Updated A subpoena can be served against Cloudflare compelling it to reveal the identities of two website owners, a New York judge has ruled.
The content delivery network has effectively been told to identify the people behind LibGen and BookFi in a copyright infringement lawsuit brought by academic book publisher Elsevier.
"The evidence set forth ... demonstrates that Elsevier is unable to identify the operators of libgen.org or bookfi.org, or the true location of the computer servers upon which those websites are hosted, absent the ability to take discovery from Cloudflare," the decision [PDF] from federal Judge Robert Sweet reads.
It continues: "Elsevier's application for leave to take expedited discovery is narrowly tailored to obtain identifying information concerning the operators of libgen.org and bookfi.org. There is good cause to believe that absent identifying information concerning the operators of libgen.org and bookfi.org, Elsevier will be unable to advance its claims against those operators."
He then granted Elsevier the right to issue Cloudflare a subpoena "requiring production of records relating to the identities of the operators."
The decision comes following an earlier refusal by Cloudflare to hand over information on the two domains through its "trusted notifier" program. The two sites no longer use Cloudflare to deal with traffic, and as a result the company said it would not share information on them.
Elsevier has been unable to track down the owners and so has been unable to exert any pressure on them. It argued that it needs the information and hence a subpoena, and the judge agreed. We have asked Cloudflare whether it intends to oppose the order or will hand over the details it has. It's unknown whether Cloudflare has retained any of that information.
Elsevier started the lawsuit back in June of 2015 claiming that LibGen, BookFi and a third site, Sci-Hub, were infringing its copyright by hosting thousands of academic articles that it holds the rights to.
Sci-hub and its Kazakhstani operator, Alexandra Elbakyan, have been quite open about their hosting of papers, claiming that Elsevier is ripping people off and openly admitting the papers hosted on the site have been pirated.
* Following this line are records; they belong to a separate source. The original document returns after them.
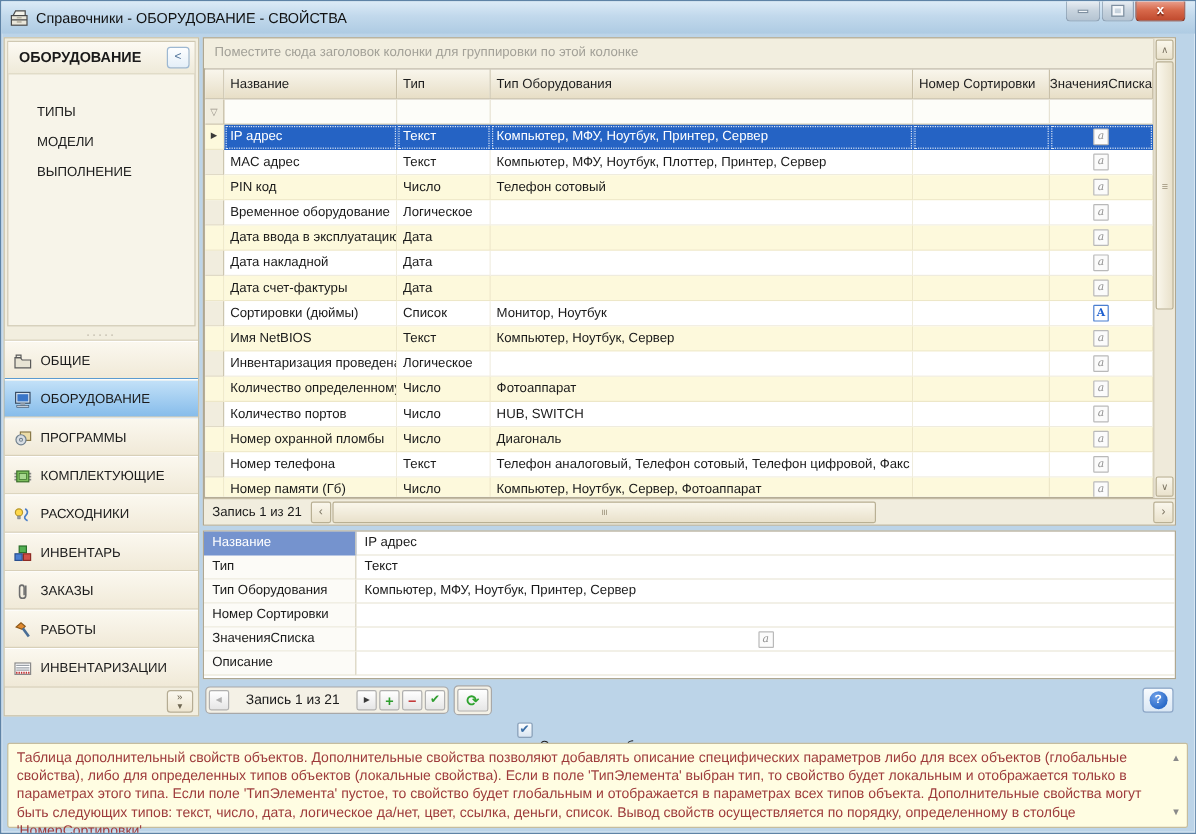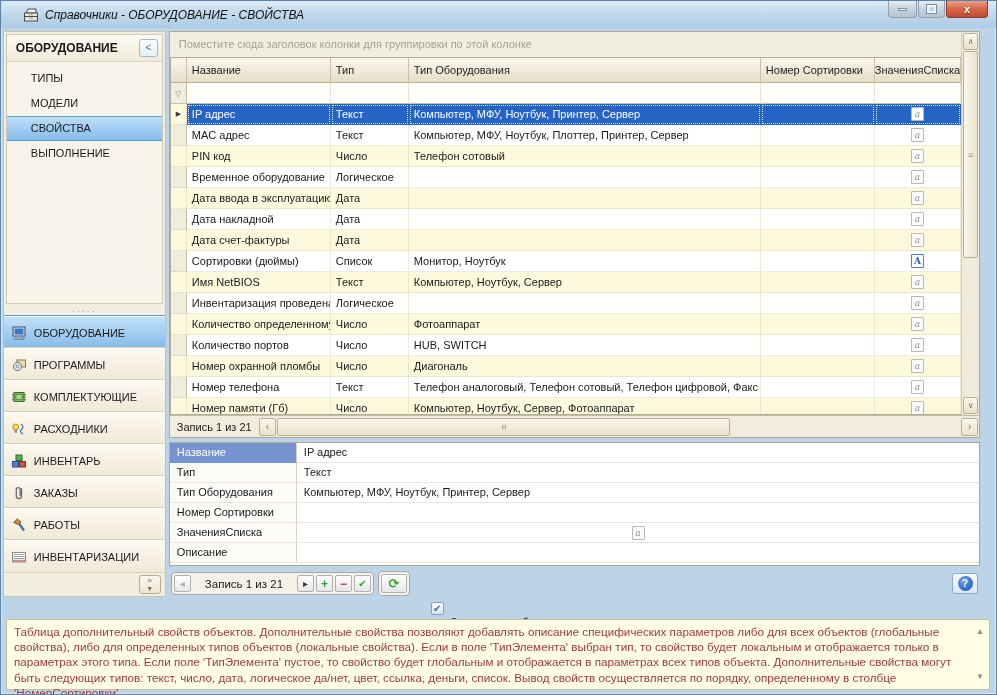--- a/index.html
+++ b/index.html
@@ -3,22 +3,22 @@
 <meta charset="utf-8">
 <style>
   * { box-sizing: border-box; margin: 0; padding: 0; }
   html,body { background:#8FA8BF; }
   body { font-family:"Liberation Sans","DejaVu Sans",sans-serif; font-size:11px; color:#1a1a1a; }
 
   .window { position:relative; width:997px; height:695px; background:#BCD4E8;
     border:1px solid #5E83A6; overflow:hidden; box-shadow: inset 0 0 0 1px #D8E7F3; }
 
   
-  .titlebar { height:27px; display:flex; align-items:center; padding-left:22px; gap:6px;
-    background:linear-gradient(#DCEBF7,#C2D9EC 45%,#AECBE3);font-style:italic; }
+  .titlebar { height:27px; display:flex; align-items:center; padding-left:7px; gap:6px;
+    background:linear-gradient(#DCEBF7,#C2D9EC 45%,#AECBE3); }
   .title-text { font-size:12px; color:#111; }
   .winbtns { position:absolute; top:0; right:8px; display:flex; }
   .winbtn { height:17px; border:1px solid #8FA1B3; border-top:none; border-radius:0 0 4px 4px;
     background:linear-gradient(#E9EEF3,#C7D3DE 50%,#B5C4D2); display:flex; align-items:center; justify-content:center; margin-left:1px; }
   .winbtn.min { width:29px; } .winbtn.max { width:27px; }
   .winbtn.close { width:42px; border-color:#8C3A28; background:linear-gradient(#E9A08E,#D86A4C 45%,#C04A2E); color:#fff; font-weight:bold; font-size:11px; }
   .min-glyph { width:9px; height:3px; background:#F4F7FA; border:1px solid #7E8FA0; }
   .max-glyph { width:9px; height:8px; border:2px solid #F4F7FA; outline:1px solid #7E8FA0; background:transparent; }
   .close-glyph { text-shadow:0 1px 1px #7A2A18; }
 
@@ -28,21 +28,21 @@
 
   
   .sidebar { width:163px; display:flex; flex-direction:column; background:#F2EEDF;
     border:1px solid #C9C2AB; }
   .nav-group { flex:1; margin:2px; border:1px solid #CFC8B2; background:#F7F4E9; display:flex; flex-direction:column; min-height:0; }
   .nav-group-header { height:27px; display:flex; align-items:center; justify-content:space-between;
     padding:0 4px 0 9px; background:linear-gradient(#FCFAF3,#EFEAD9); border-bottom:1px solid #DDD6C1; }
   .nav-group-title { font-weight:bold; font-size:12px; }
   .collapse-btn { width:19px; height:18px; border:1px solid #9DB8D2; border-radius:3px;
     background:linear-gradient(#FDFEFF,#E4EFF8); color:#4A6E96; font-size:10px; text-align:center; line-height:16px; }
-  .nav-items { padding-top:4px; }
+  .nav-items { padding-top:20px; }
   .nav-item { height:25px; line-height:25px; padding-left:24px; cursor:default; }
   .nav-item.selected { background:linear-gradient(#BDDFF8,#86BCEC); border-top:1px solid #5B9BD0; border-bottom:1px solid #5B9BD0; line-height:23px; }
   .splitter { height:10px; display:flex; align-items:center; justify-content:center; color:#A9A293; font-size:9px; letter-spacing:2px; }
   .navbtn { height:32px; display:flex; align-items:center; gap:7px; padding-left:7px;
     background:linear-gradient(#FBF8EF,#F0E9D7); border-top:1px solid #FFFFFF; box-shadow:0 -1px 0 #D8D0B9; cursor:default; }
   .navbtn.selected { background:linear-gradient(#C3E1F8,#84BBEA); box-shadow:0 -1px 0 #5B9BD0, 0 1px 0 #5B9BD0; }
   .navbtn .lbl { font-size:11px; }
   .overflow-area { height:24px; display:flex; justify-content:flex-end; align-items:center; padding-right:4px; border-top:1px solid #D8D0B9; }
   .overflow-btn { width:22px; height:19px; border:1px solid #B5AC93; border-radius:3px;
     background:linear-gradient(#FBF8EF,#EDE5D0); color:#6E6652; font-size:8px; line-height:8px; text-align:center; padding-top:1px; }
@@ -171,26 +171,32 @@
 
       <div class="sidebar">
         <div class="nav-group">
           <div class="nav-group-header">
             <span class="nav-group-title">ОБОРУДОВАНИЕ</span>
             <div class="collapse-btn"><span>&lt;</span></div>
           </div>
           <div class="nav-items">
             <div class="nav-item">ТИПЫ</div>
             <div class="nav-item">МОДЕЛИ</div>
-            <div class="nav-item selected">СВОЙСТВА</div>
             <div class="nav-item">ВЫПОЛНЕНИЕ</div>
           </div>
         </div>
         <div class="splitter">·····</div>
 
+        <div class="navbtn">
+          <svg class="icon16" viewBox="0 0 16 16">
+            <path d="M1.5,5 L6,5 L7.5,7 L14.5,7 L14.5,13.5 L1.5,13.5 Z" fill="#E8E4D4" stroke="#5A5A5A"></path>
+            <path d="M2.5,3 L6.5,3 L6.5,5 L2.5,5 Z" fill="#F2EFE4" stroke="#5A5A5A"></path>
+          </svg>
+          <span class="lbl">ОБЩИЕ</span>
+        </div>
         <div class="navbtn selected">
           <svg class="icon16" viewBox="0 0 16 16">
             <rect x="2" y="2" width="12" height="9" fill="#D6E4F2" stroke="#3A4E66"></rect>
             <rect x="3.5" y="3.5" width="9" height="6" fill="#3A76C8"></rect>
             <rect x="6" y="11" width="4" height="2" fill="#9AA6B4"></rect>
             <rect x="3" y="13" width="10" height="1.6" fill="#C4CCD6" stroke="#3A4E66" stroke-width="0.5"></rect>
           </svg>
           <span class="lbl">ОБОРУДОВАНИЕ</span>
         </div>
         <div class="navbtn">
"Elsevier is not a creator of these papers," Elbakyan wrote to the judge earlier this year. "All papers on their website are written by researchers, and researchers do not receive money from what Elsevier collects ... If a researcher wants to be recognized, make a career – he or she needs to have publications in such journals."
Elsevier has chased Elbakyan around the internet, with both her website and Twitter handles being taken down. She has responded by continuing to move the website around on different domain names – using the same tactics as torrent-hosting website Pirate Bay. It is currently at Sci-Hub.io.
LibGen and BookFi have done the same and currently operate at the domains golibgen.io and bookfi.net.
It's not just these three websites that have an issue with Elsevier however – its target market, academia, does too. Recently over 15,000 scientists said they would boycott the company's journals over its "exorbitantly high prices for subscriptions" and would refuse to do editorial work for the company until "they radically change how they operate."
The company charges around $30 for access to individual articles. Even worse, some journals actually charge authors to have their papers published due to the perceived importance for a researcher's career of having their work independently recognized. In one case, Elsevier charged over $2,000 to publish papers.
Elbakyan created Sci-Hub because she was unable to afford access to the papers for her research. As a resident of Russia she has been able to stay outside the US courts' influence. It's not clear whether the owners of the other two websites are similarly situated, which is presumably why Elsevier is so keen to find out who and where they are. ®
Updated to add
A spokesperson for Cloudflare told us: "The plaintiff in [the case against libgen.org and bookfi.org] forwarded a subpoena to us on Friday. We intend to respond to the subpoena with the information available to us, that's our policy. Our policy also directs that we notify the customer about this prior to providing the information.
"To be clear, we're not a part of that lawsuit and didn't have any notice of the proceeding. The court simply permitted the plaintiff to take third-party discovery from Cloudflare. They've now sent us a subpoena, and we plan to respond."
Full disclosure: El Reg is a Cloudflare customer.